Data, which in most situations is irreplaceable, needs to be stored in separate data storage services that are persistent in nature, and not in the VM itself. In Pouta clouds, we offer Object storage (Allas) and Volume storage (Cinder).

The application will be more resilient. Running stateless VMs where the data is stored in redundant services like Cinder or Allas (managed by a dedicated teams of professionals), minimizes the impact of failures. If the hardware that runs the VM suddenly fails, data will not be lost. This removes single points of failure (SPoF).

Stateless VMs

Readily scalable (horizontal vs vertical)

If an application follows the microservice approach (mentioned in the previous topic), it will allow easy horizontal scaling, i.e. add or remove replicas of the same VM. This approach is sometimes more complex, as you will need to use a suitable design that allows distributed computing. A load balancer of some kind will also be needed to distribute work among the VMs.

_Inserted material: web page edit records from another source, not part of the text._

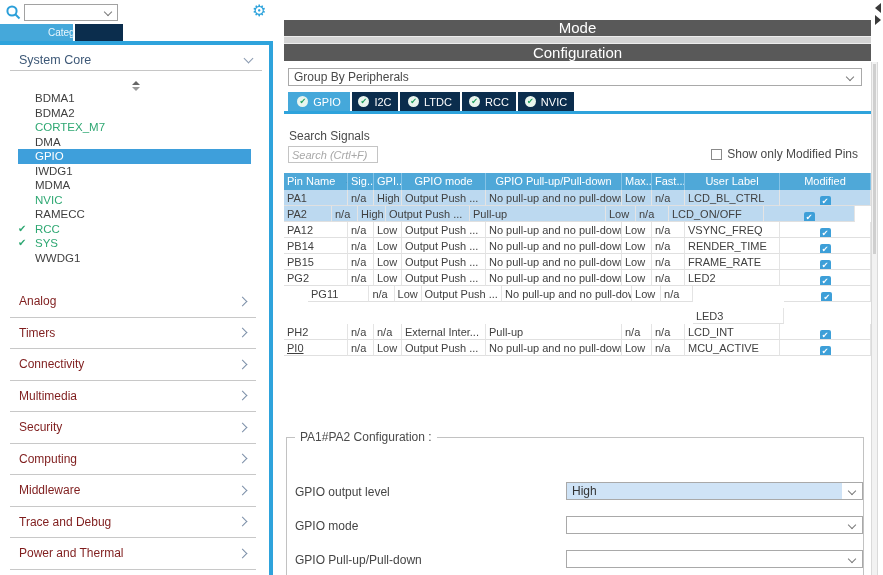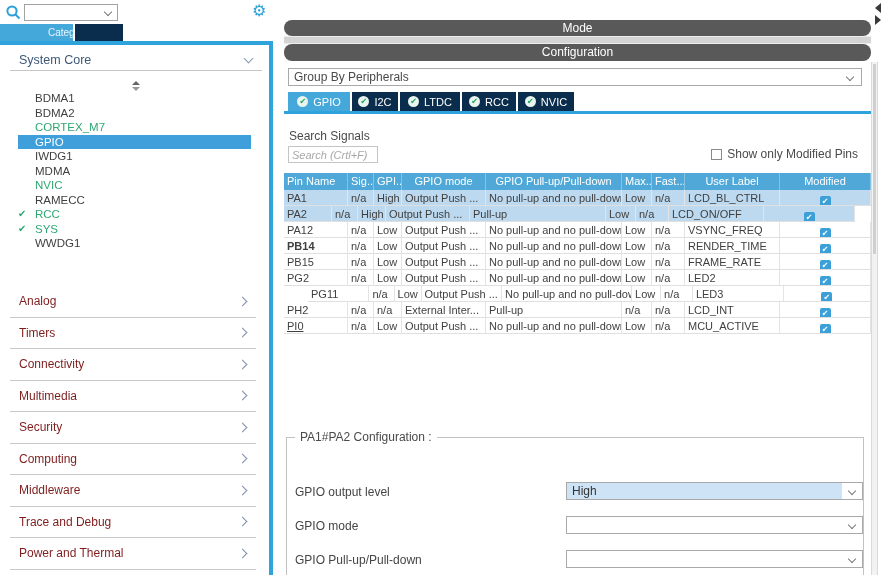--- a/index.html
+++ b/index.html
@@ -44,21 +44,21 @@
   .cat-row { height:31.5px; margin:0 13px 0 10px; border-bottom:1px solid #C8C8C8; display:flex;
              align-items:center; justify-content:space-between; cursor:default; }
   .cat-label { padding-left:9px; font-size:12px; color:#7f1d1d; }
   .chev-right { width:7px; height:7px; border-right:1.6px solid #7C8FA8; border-bottom:1.6px solid #7C8FA8;
                 transform:rotate(-45deg); margin-right:10px; }
 
   
   #right-panel { position:absolute; left:284px; top:0; width:587px; height:575px; background:#fff; }
   .rp-title { position:absolute; top:3px; left:0; width:100%; text-align:center; font-size:12px; color:#4A4A4A; }
   .mode-bar, .config-bar { position:absolute; left:0; width:100%; background:var(--dark-bar,#595959);
-                           color:#fff; font-size:12px; text-align:center;border-radius:8px; }
+                           color:#fff; font-size:15px; text-align:center; }
   .mode-bar { top:20px; height:16px; line-height:16px; }
   .bar-gap { position:absolute; top:36px; left:0; width:100%; height:8px; background:#D4D4D4;
              border-top:1px solid #EDEDED; border-bottom:1px solid #EDEDED; }
   .config-bar { top:44px; height:17px; line-height:17px; }
   .groupby { position:absolute; top:68px; left:4px; width:574px; height:18px; border:1px solid #A9A9A9;
              background:#fff; font-size:12px; color:#4A4A4A; line-height:16px; padding-left:5px; }
   .groupby .chev { top:5px; right:8px; }
   #ptabs { position:absolute; top:92px; left:4px; height:19px; display:flex; gap:2px; }
   .ptab { height:19px; display:flex; align-items:center; justify-content:center; gap:5px;
           color:#fff; font-size:11px; cursor:default; }
@@ -140,20 +140,21 @@
     </div>
     <div class="sc-divider"></div>
     <div class="spinner">
         <i class="up"></i>
         <i class="dn"></i>
       </div>
     <div id="sc-items">
         <div class="sc-item"><span>BDMA1</span></div>
         <div class="sc-item"><span>BDMA2</span></div>
         <div class="sc-item green"><span>CORTEX_M7</span></div>
+        <div class="sc-item"><span>DMA</span></div>
         <div class="sc-item sel"><span>GPIO</span></div>
         <div class="sc-item"><span>IWDG1</span></div>
         <div class="sc-item"><span>MDMA</span></div>
         <div class="sc-item green"><span>NVIC</span></div>
         <div class="sc-item"><span>RAMECC</span></div>
         <div class="sc-item green"><span class="sc-check">✔</span><span>RCC</span></div>
         <div class="sc-item green"><span class="sc-check">✔</span><span>SYS</span></div>
         <div class="sc-item"><span>WWDG1</span></div>
       </div>
     <div id="cat-list">
@@ -272,21 +273,21 @@
           <div class="t-cell" style="width: 26px;">n/a</div>
           <div class="t-cell" style="width: 28px;">Low</div>
           <div class="t-cell" style="width: 84px;">Output Push ...</div>
           <div class="t-cell" style="width: 136px;">No pull-up and no pull-down</div>
           <div class="t-cell" style="width: 30px;">Low</div>
           <div class="t-cell" style="width: 33px;">n/a</div>
           <div class="t-cell" style="width: 95px;">VSYNC_FREQ</div>
           <div class="t-cell" style="width: 91px; text-align: center;"><span class="mod-check">✔</span></div>
         </div>
         <div class="t-row">
-          <div class="t-cell" style="width: 64px; font-weight: bold;">PB14</div>
+          <div class="t-cell" style="width: 64px;">PB14</div>
           <div class="t-cell" style="width: 26px;">n/a</div>
           <div class="t-cell" style="width: 28px;">Low</div>
           <div class="t-cell" style="width: 84px;">Output Push ...</div>
           <div class="t-cell" style="width: 136px;">No pull-up and no pull-down</div>
           <div class="t-cell" style="width: 30px;">Low</div>
           <div class="t-cell" style="width: 33px;">n/a</div>
           <div class="t-cell" style="width: 95px;">RENDER_TIME</div>
           <div class="t-cell" style="width: 91px; text-align: center;"><span class="mod-check">✔</span></div>
         </div>
         <div class="t-row">
@@ -312,21 +313,21 @@
           <div class="t-cell" style="width: 91px; text-align: center;"><span class="mod-check">✔</span></div>
         </div>
         <div class="t-row">
           <div class="t-cell" style="width: 64px; margin-left: 24px;">PG11</div>
           <div class="t-cell" style="width: 26px;">n/a</div>
           <div class="t-cell" style="width: 28px;">Low</div>
           <div class="t-cell" style="width: 84px;">Output Push ...</div>
           <div class="t-cell" style="width: 136px;">No pull-up and no pull-down</div>
           <div class="t-cell" style="width: 30px;">Low</div>
           <div class="t-cell" style="width: 33px;">n/a</div>
-          <div class="t-cell" style="width: 95px;">LED3</div>
+          <div class="t-cell" style="width: 95px; margin-top: 22px;">LED3</div>
           <div class="t-cell" style="width: 91px; text-align: center;"><span class="mod-check">✔</span></div>
         </div>
         <div class="t-row">
           <div class="t-cell" style="width: 64px;">PH2</div>
           <div class="t-cell" style="width: 26px;">n/a</div>
           <div class="t-cell" style="width: 28px;">n/a</div>
           <div class="t-cell" style="width: 84px;">External Inter...</div>
           <div class="t-cell" style="width: 136px;">Pull-up</div>
           <div class="t-cell" style="width: 30px;">n/a</div>
           <div class="t-cell" style="width: 33px;">n/a</div>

After that hurdle is passed, it will be then less complex to horizontally scale up and down the application. If the computing and the data are not hardly coupled, the design will allow adding or removing Virtual machine replicas. Having more replicas also allows to spread the computation nodes across the computer center and minimizes (even more) the impact of individual failures, again lowering the number of SPoF. As already mentioned, the scale up and down is done in a matter of minutes thanks to the nature of Pouta.

For applications that do not allow the microservice approach, Pouta allows easy vertical scaling, i.e. VM resize to change the VM flavor and add or remove compute resources (CPUs, RAM, disk etc.). It is very fast as it requires only a short reboot. The software running in the VM will transparently see more resources after the reboot. It is not necessary to reinstall the software. This is a complement (or alternative) to horizontal scaling (replication).

Horizontal vs Vertical scaling

auto scale

In Pouta clouds, you could also programmatically scale your Heat stack using OpenStack Heat resources like OS::Heat::ResourceGroup,OS::Heat::AutoScalingGroup and OS::Heat::ScalingPolicy.

Isolated deployments for testing and production

You must have several isolated deployment environments, at least testing and production. Even though the names might vary, and more environments might be suitable. There must be a testing environment where you and your teammates will experiment with changes and validate that they work as designed. And a Production environment which is dedicated to your users. Issues should be found and solved in testing before they can get to production. Pouta allows you to request several computing projects that will be isolated among themselves by construction.

Common saying

Everybody has a testing environment. Some people are lucky enough enough to have a totally separate environment to run production in.

Other common deployment types include:

Pre-production, which is in between test and production where a stable copy of production is kept but no users have access to it. Changes will go through pre-production before they arrive to production. This is useful to make a last and integrated test of a bunch of individual changes together. The environment will normally be frozen for some time before the changes are applied to production. It is common that a sub-community of friendly users (like the development team) might be using this environment so a real life test can be done (eat your own dog food).
Development, where each team or developer will have its own playground to break and test individual changes. There are normally several of these environments and they are disposable.

Backups

Backups are critical to any application. They protect data against accidental deletion, hardware failure, corruption, ransomware and more. There are several data backup strategies. Depending on the application and the data it contains, the backup strategy might vary. Factors like cost, complication to setup, and reproducibility of the data, affect the strategy to follow. Pouta clouds do not provide a backup solution, but help setting up one by providing advanced storage solutions like Cinder and Allas.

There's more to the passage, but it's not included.